The burgeoning interest in the link between oxidative stress (OS) and depression centers upon the oxidative stress hypothesis. This hypothesis posits that an imbalance between the generation of reactive oxygen species (ROS) and the body’s antioxidant defenses can negatively impact brain structure and contribute to the development of depression (10–12). This imbalance, or level of oxidative stress, arises from a complex interplay of various factors, including dietary, lifestyle, and genetic elements. To holistically capture the combined effect of these diverse factors, the oxidative balance score (OBS) metric was developed (13). Higher OBS values generally correspond to greater antioxidant capacity within the body. Vitamin K possesses documented antioxidant and anti-inflammatory properties, shielding cells from oxidative stress (14, 15). Based on these properties, we hypothesized that vitamin K intake could influence depressive symptoms by modulating the level of oxidative stress reflected by oxidative balance scores as a marker of oxidative balance.

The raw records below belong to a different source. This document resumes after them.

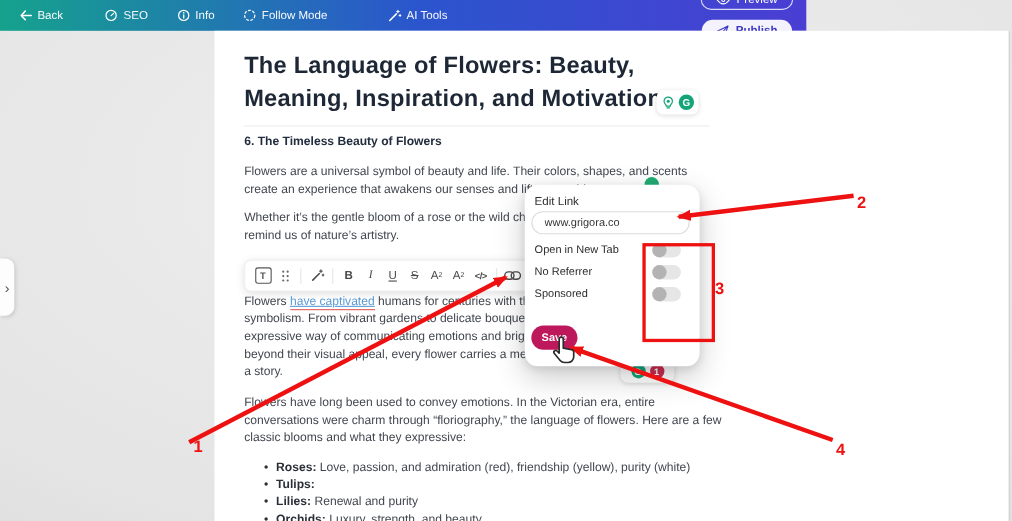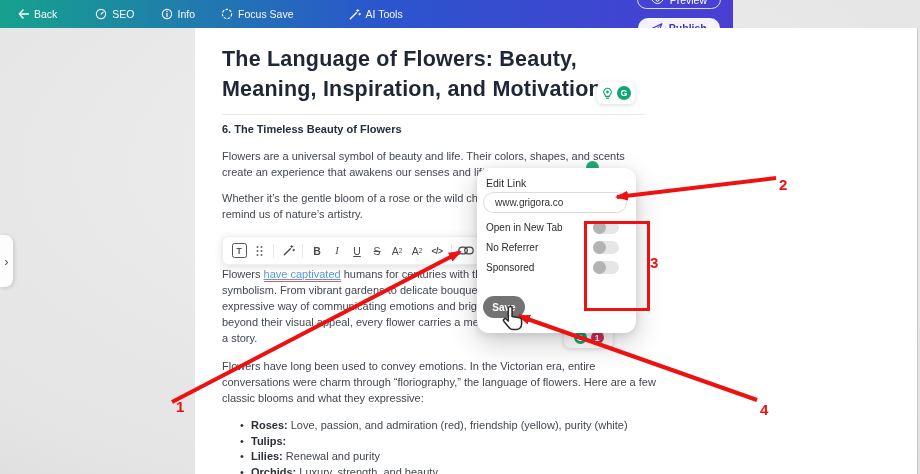"Focus Save" span { text: Focus Save -> Follow Mode }
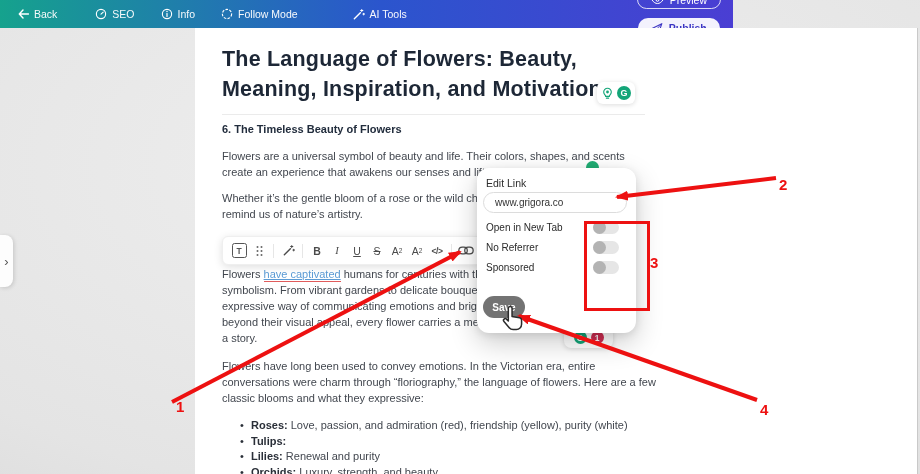"Save" .save-btn { background: #737373 -> #be185d }
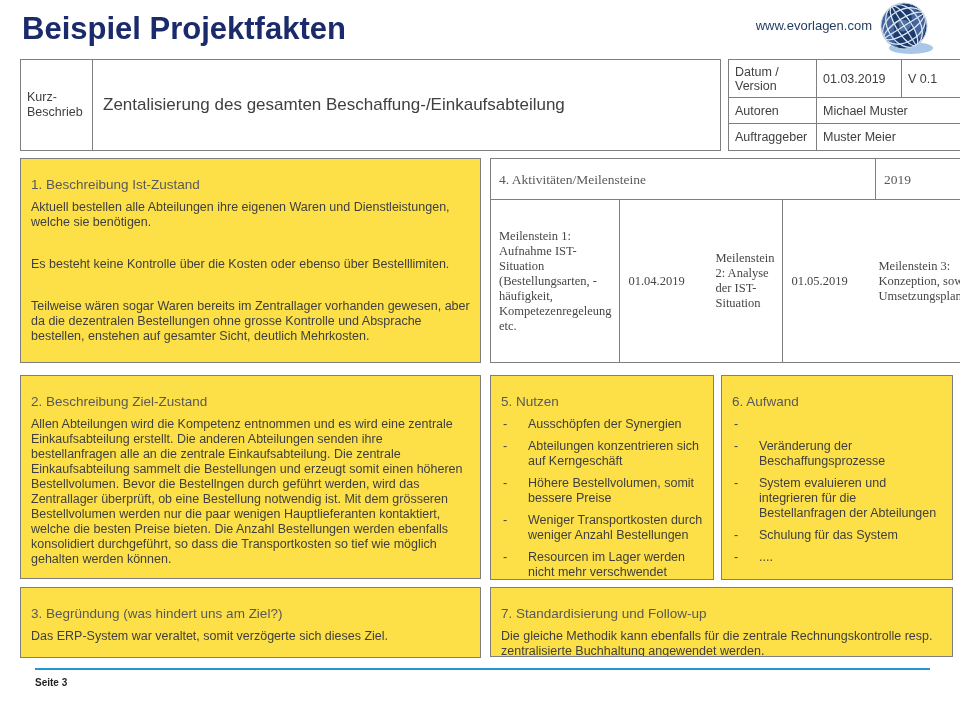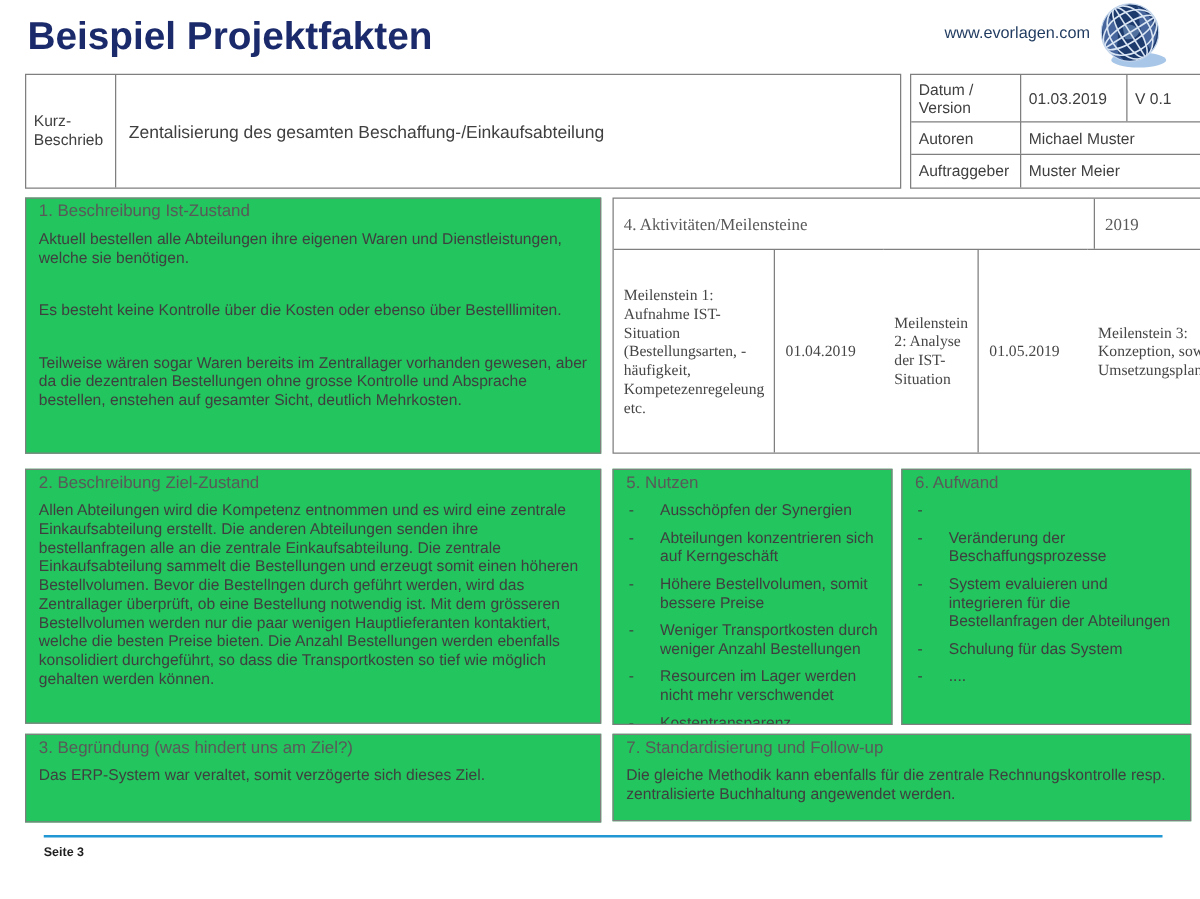"Zentalisierung des gesamten" .kurz-desc { font-size: 14px -> 17px }
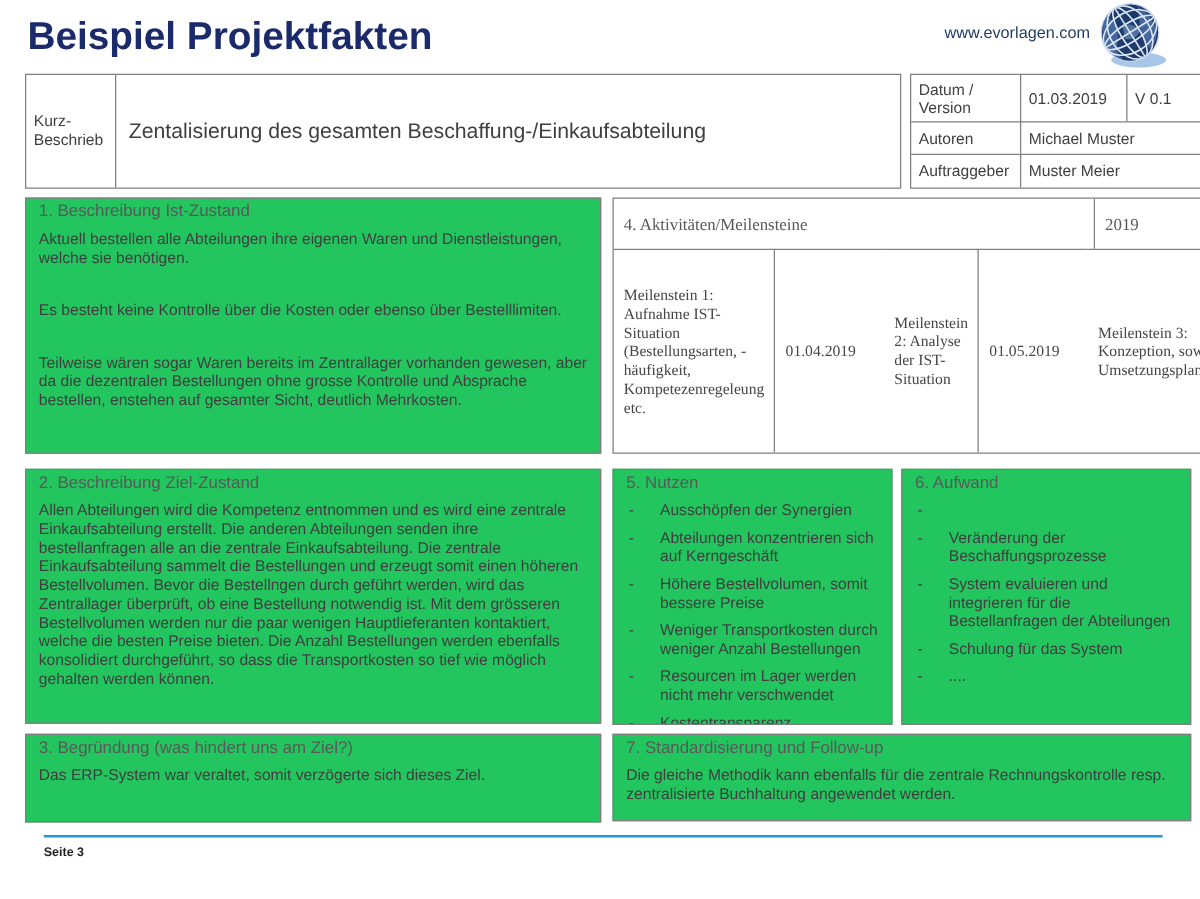"1. Beschreibung Ist-Zustand" .box { background: #22c55e -> #fde047; padding: 2px 10px -> 18px 10px }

To validate the hypothesis that vitamin K intake is inversely associated with the risk of depressive symptoms in adults in the US, the present study utilized data from the National Health and Nutrition Examination Survey (NHANES). Furthermore, our study aimed to investigate whether oxidative balance scores mediate this association.
2 Materials and methods
2.1 Study population and ethics statement
This study utilized data from the NHANES, an ongoing investigation into the nutrition and health status of the American population (Retrieved from https://www.cdc.gov/nchs/nhanes.htm on 15 January 2024). Before participating in the study, all individuals provided written consent. The analysis focused on information gathered from 59,842 participants during the NHANES surveys conducted from 2007 to 2018. Following the exclusion of participants under 18 years old and those lacking data on vitamin K intake, Patient Health Questionnaire-9 (PHQ-9), and observation parameters (OBS), the final cohort comprised 30,408 participants (Figure 1).

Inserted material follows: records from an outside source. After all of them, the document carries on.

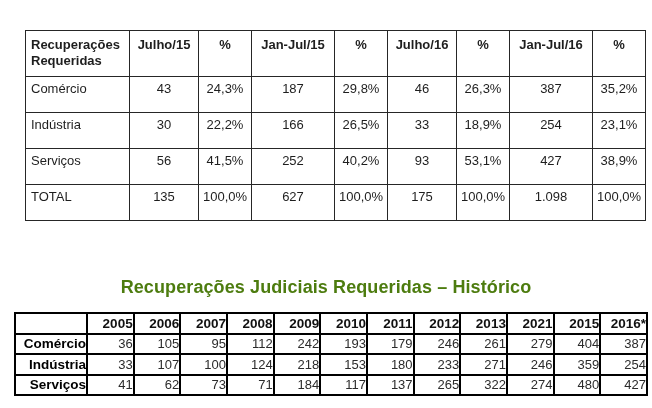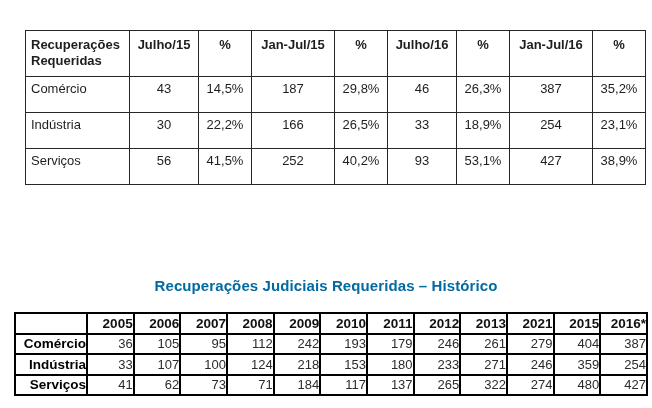"14,5%" td { text: 14,5% -> 24,3% }
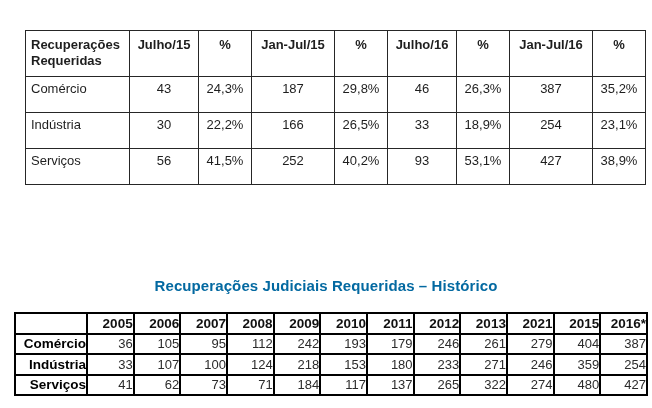"TOTAL" tr { html: none -> <tr> <td>TOTAL</td> <td>135</td> <td>100,0%</td> <td>627</td> <td>100,0%</td> <td>175</td> <td>100,0%</td> <td>1.098</td> <td>100,0%</td> </tr> }
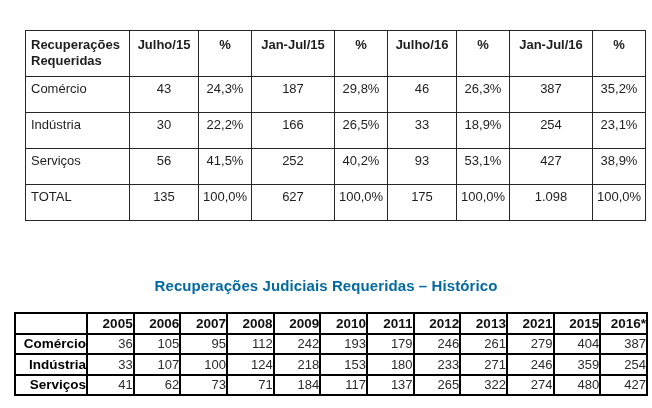"Recuperações Judiciais Requeridas –" .history-title { color: #0369a1 -> #4d7c0f; font-size: 15px -> 18px }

2.2 Evaluation of depression symptoms
In this study, we assessed depressive symptoms using PHQ-9, which aligns with the diagnostic criteria outlined in the Diagnostic and Statistical Manual of Mental Disorders-IV (DSM-IV) (16). Participants were rated on a scale ranging from 0 to 3, where 0 represented “not at all,” 1 denoted “several days,” 2 indicated “more than half the days,” and 3 reflected “nearly every day” (17). A cumulative PHQ-9 score equal to or greater than 10 was indicative of depression (18). In the present study the Cronbach’s α value was 0.839.
2.3 Intake of dietary vitamin K
To determine the daily dietary intake of vitamin K, we computed the average intake based on two 24-h dietary recall interviews sourced from the NHANES database (19). In instances where participants only provided data for either the first or second 24-h dietary recall, this study relied on the available one-day data. The assessment of data quality and integrity involved using the “Dietary recall status code” in NHANES, and the total VK intake data were extracted from the “Total Nutrient Intakes Files.”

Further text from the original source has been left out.